Connaître les éléments cliniques et biologiques conduisant suspecter un syndrome néphrotique à lésions glomérulaires minimes (SNLGM) OIC-261-08-A
| Objectif de connaissance
|
| Identifiant
|
OIC-261-08-A
|
| Item parent
|
Néphropathie glomérulaire
|
| Rang
|
A
|
| Intitulé
|
Connaître les éléments cliniques et biologiques conduisant suspecter un syndrome néphrotique à lésions glomérulaires minimes (SNLGM)
|
| Description
|
Savoir identifier un SN pur en l'absence de signes extra-rénaux
|
| Rubrique
|
Diagnostic positif
|
| Contributeurs
|
Eric Daugas, Bruno Moulin
|
| Ordre
|
8
|
II. Principales néphropathies glomérulaires
A. Le syndrome néphrotique à lésions glomérulaires minimes (SNLGM)
Diagnostic :
- les principaux signes sont :
- début brutal,
- syndrome néphrotique le plus souvent pur
- douleurs abdominales fréquentes chez l’enfant,
- complications du syndrome néphrotique : thrombose, infections.
- le diagnostic de certitude est histologique, cependant chez l’enfant, la biopsie rénale n’est pas réalisée si :
- syndrome néphrotique pur,
- âge entre 1 et 10 ans,
- syndrome néphrotique corticosensible,
- absence d’antécédent familial de néphropathie,
- absence de signes extrarénaux,
- complément sérique normal.
- La biopsie rénale montre des glomérules optiquement normaux, sans dépôt.
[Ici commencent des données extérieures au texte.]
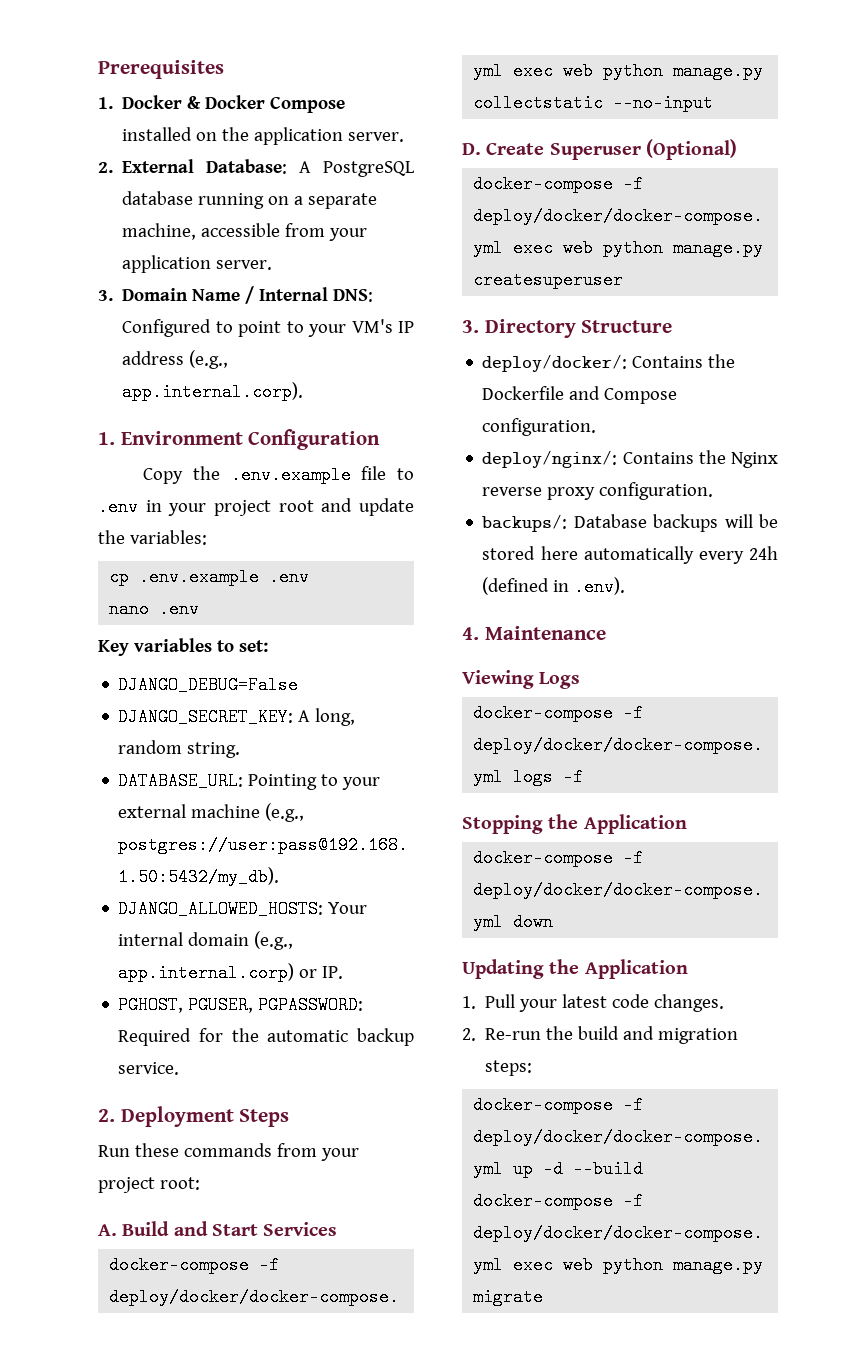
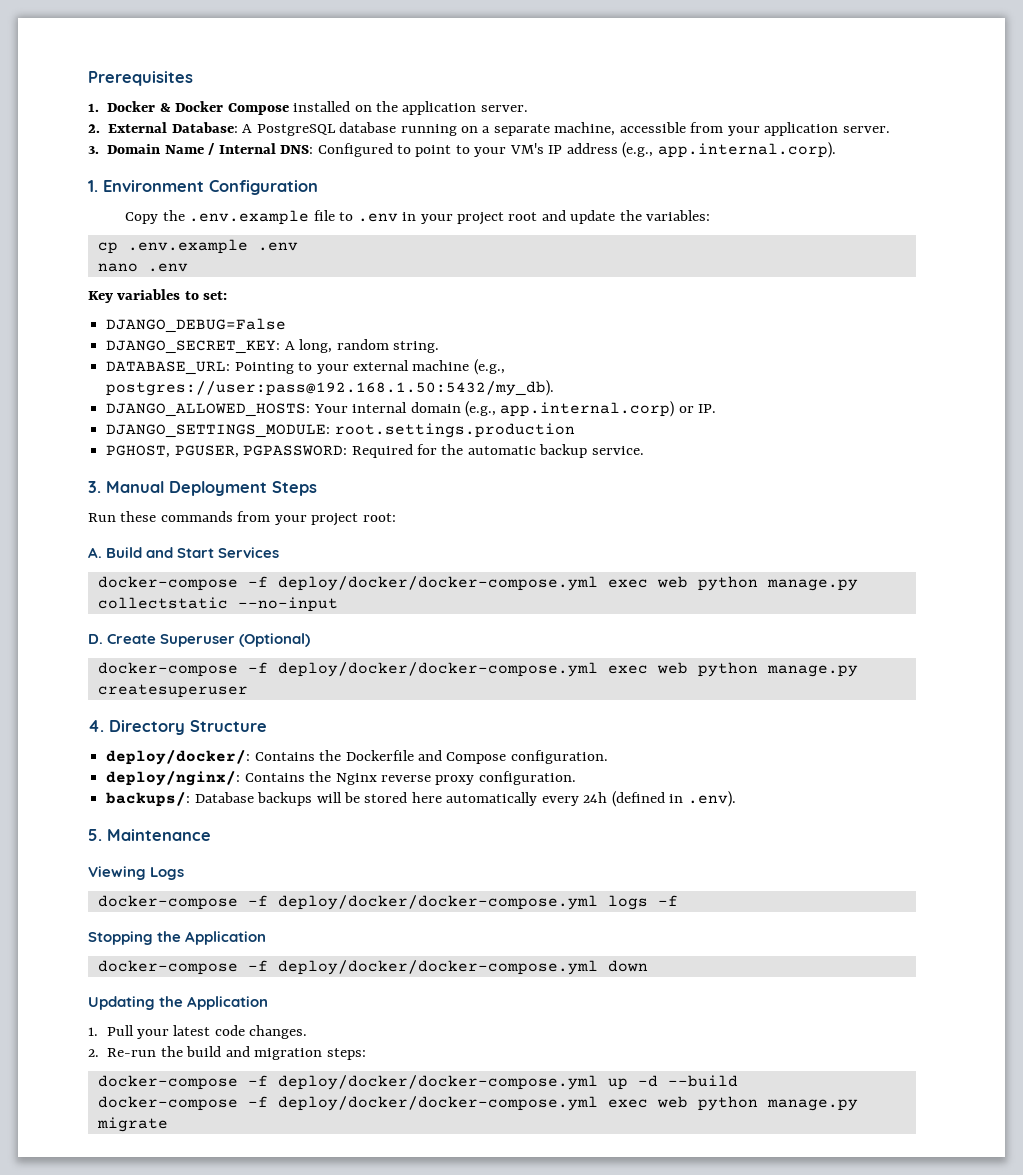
+ DJANGO_SETTINGS_MODULE: root.settings.production
- 2. Deployment Steps
+ 3. Manual Deployment Steps
- 3. Directory Structure
+ 4. Directory Structure
- 4. Maintenance
+ 5. Maintenance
La microscopie électronique montre une fusion des pieds des podocytes.
- Il faut rechercher une cause (SNLGM secondaire) : AINS, traitement par interféron, maladie de Hodgkin et lymphomes non hodgkiniens.
- En l’absence de cause, le SNLGM appartient (comme la hyalinose segmentaire et focale primitive) à une entité appelée syndrome néphrotique idiopathique.